:: What you have to do ::
An exact copy of the entries below is needed, with every picture left out.

*** Opening Data for this task ***

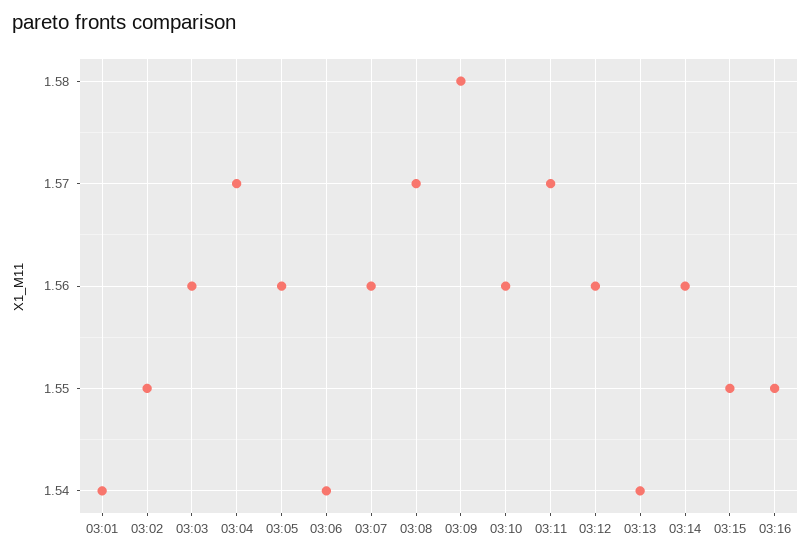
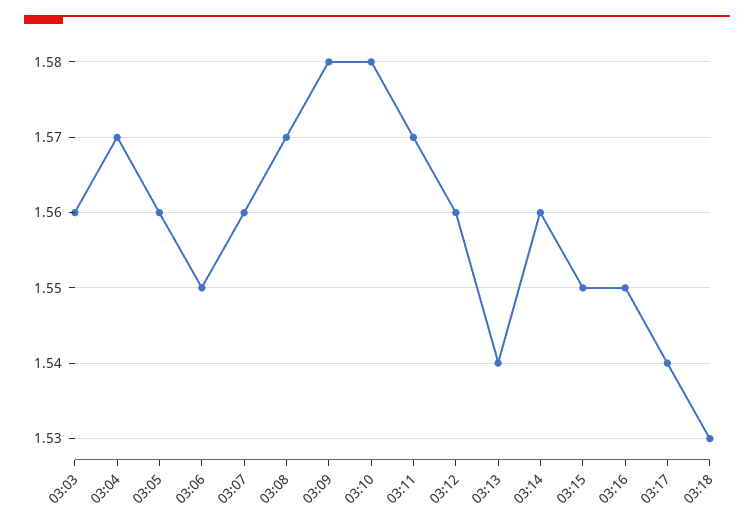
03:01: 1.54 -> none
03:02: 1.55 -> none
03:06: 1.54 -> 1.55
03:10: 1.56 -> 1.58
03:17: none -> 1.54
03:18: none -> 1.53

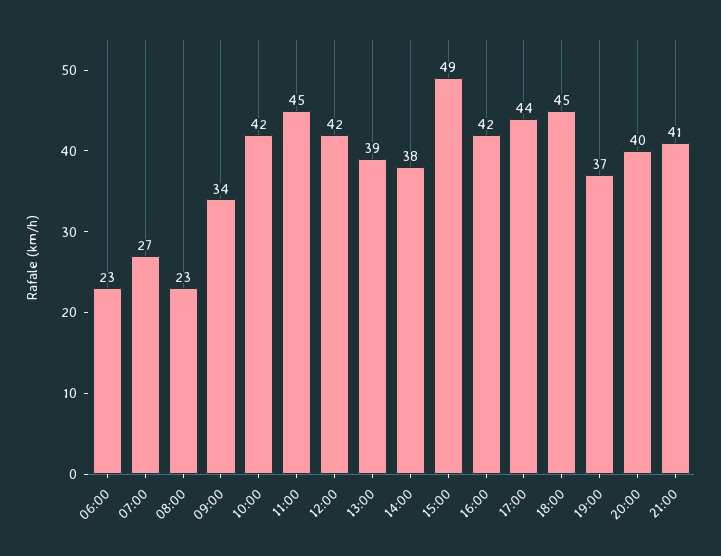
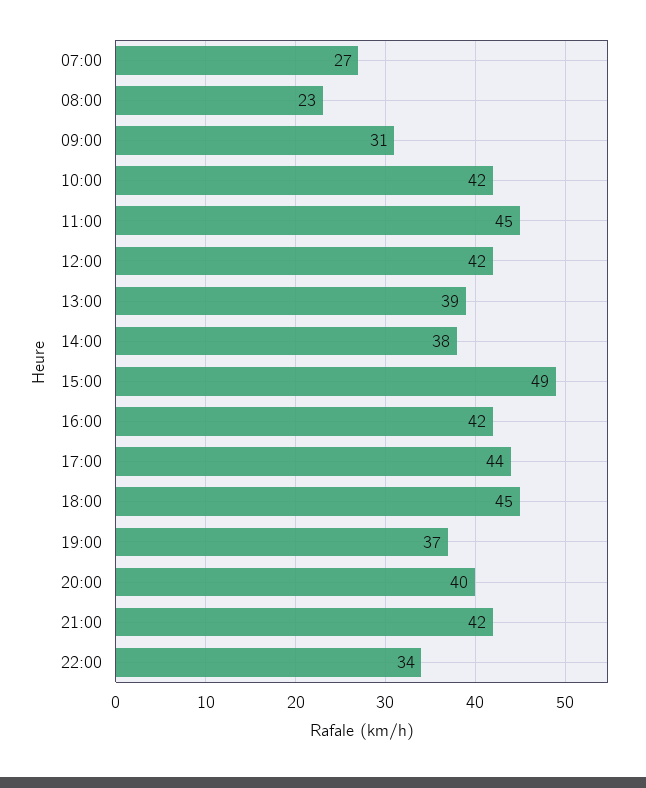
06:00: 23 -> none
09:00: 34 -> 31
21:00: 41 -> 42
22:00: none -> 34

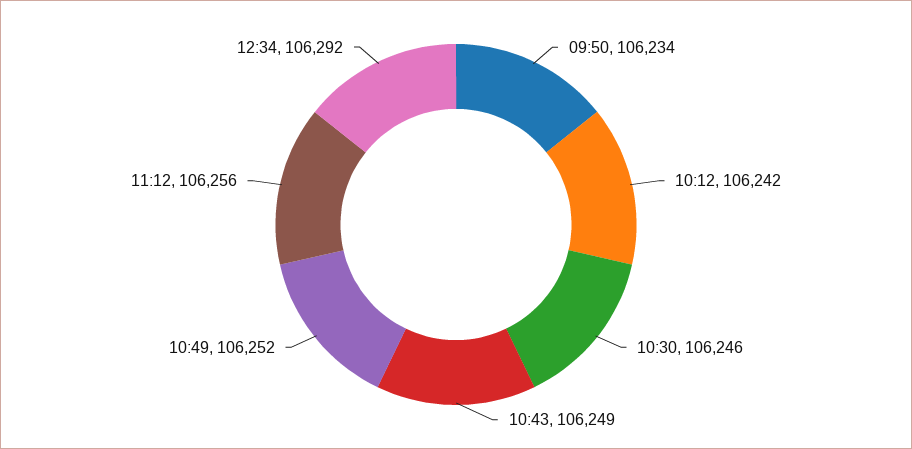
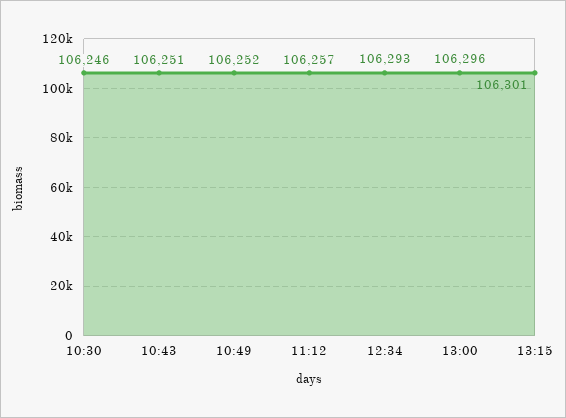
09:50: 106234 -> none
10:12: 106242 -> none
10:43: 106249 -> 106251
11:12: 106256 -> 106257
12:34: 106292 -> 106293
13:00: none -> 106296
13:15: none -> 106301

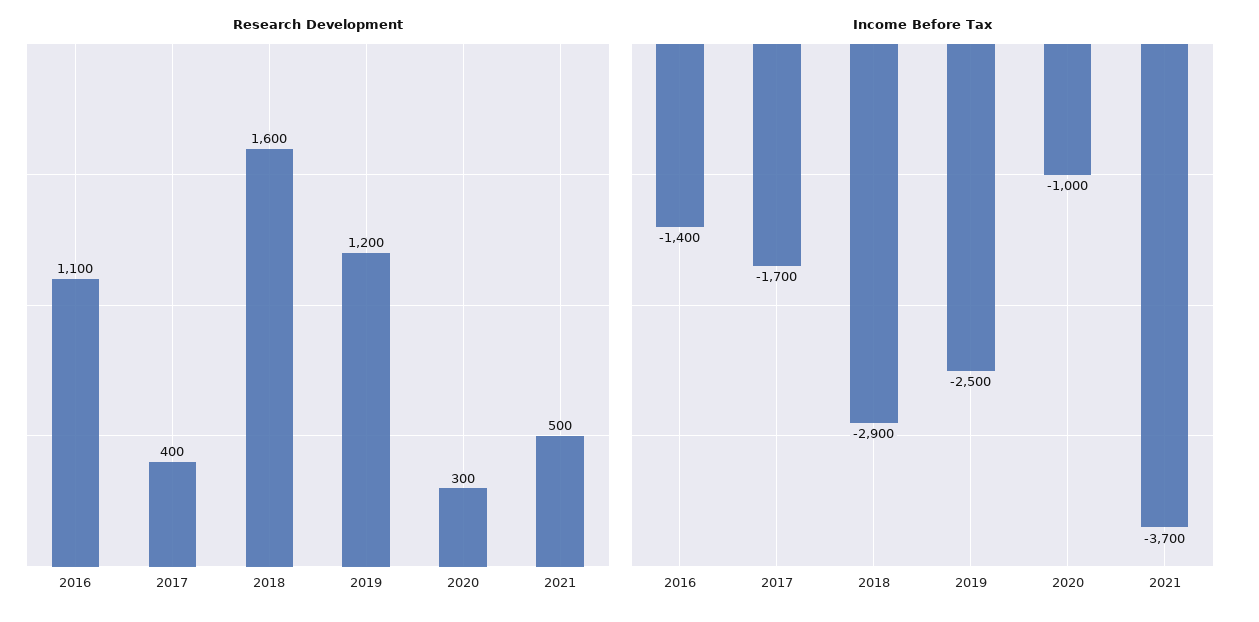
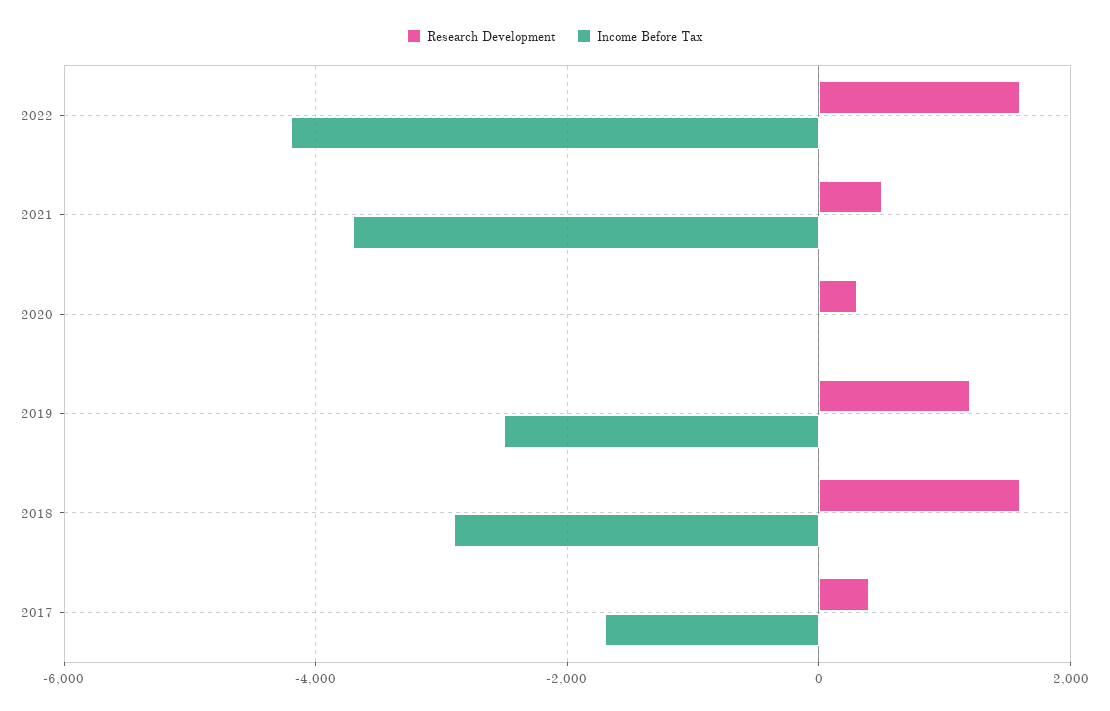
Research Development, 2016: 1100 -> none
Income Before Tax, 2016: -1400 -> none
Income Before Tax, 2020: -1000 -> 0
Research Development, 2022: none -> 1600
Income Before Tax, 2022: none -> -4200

*** Closing Data for this task ***

:: Answer space ::
03:01: 1.54 -> none
03:02: 1.55 -> none
03:06: 1.54 -> 1.55
03:10: 1.56 -> 1.58
03:17: none -> 1.54
03:18: none -> 1.53

06:00: 23 -> none
09:00: 34 -> 31
21:00: 41 -> 42
22:00: none -> 34

09:50: 106234 -> none
10:12: 106242 -> none
10:43: 106249 -> 106251
11:12: 106256 -> 106257
12:34: 106292 -> 106293
13:00: none -> 106296
13:15: none -> 106301

Research Development, 2016: 1100 -> none
Income Before Tax, 2016: -1400 -> none
Income Before Tax, 2020: -1000 -> 0
Research Development, 2022: none -> 1600
Income Before Tax, 2022: none -> -4200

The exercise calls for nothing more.